## Dataset extract

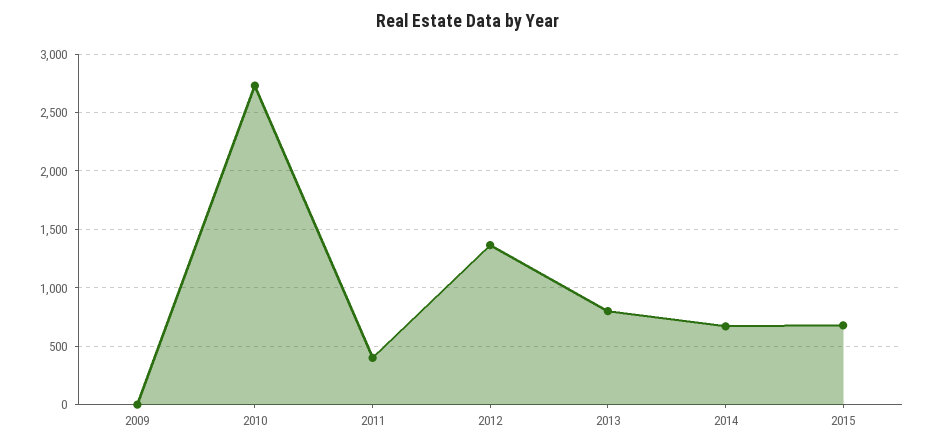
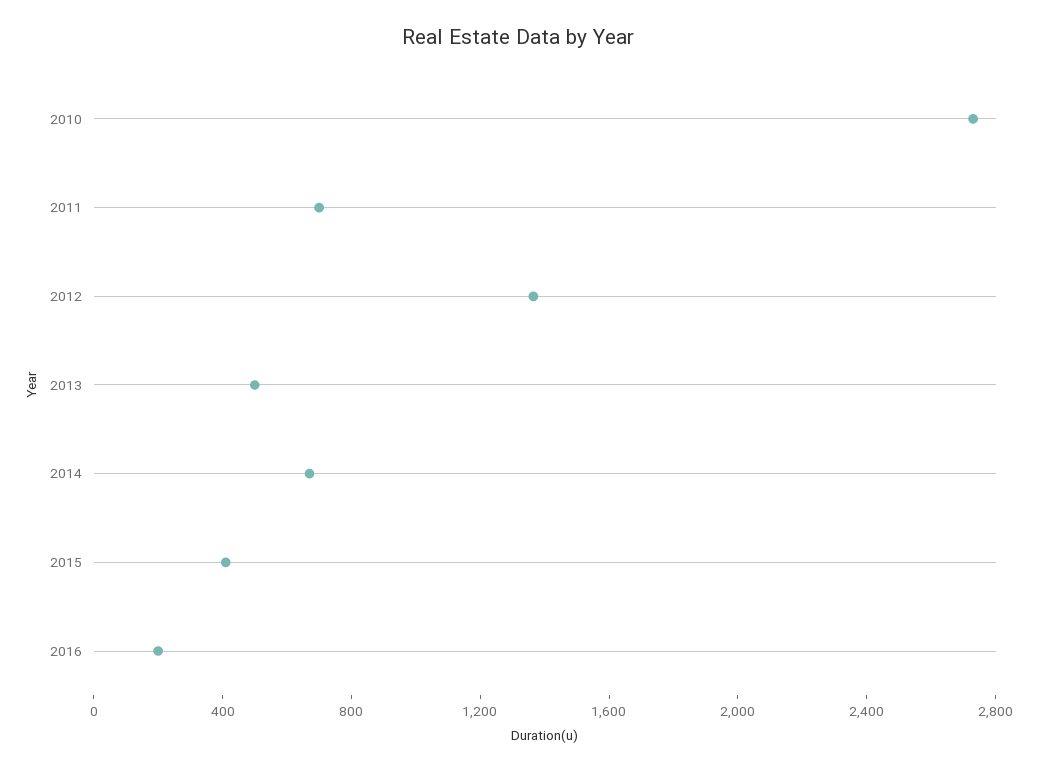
2009: 0 -> none
2011: 400 -> 700
2013: 800 -> 500
2015: 700 -> 400
2016: none -> 200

## Assignment
Quote all of the entries word for word, omitting any pictures.

## Solution to the exercise
2009: 0 -> none
2011: 400 -> 700
2013: 800 -> 500
2015: 700 -> 400
2016: none -> 200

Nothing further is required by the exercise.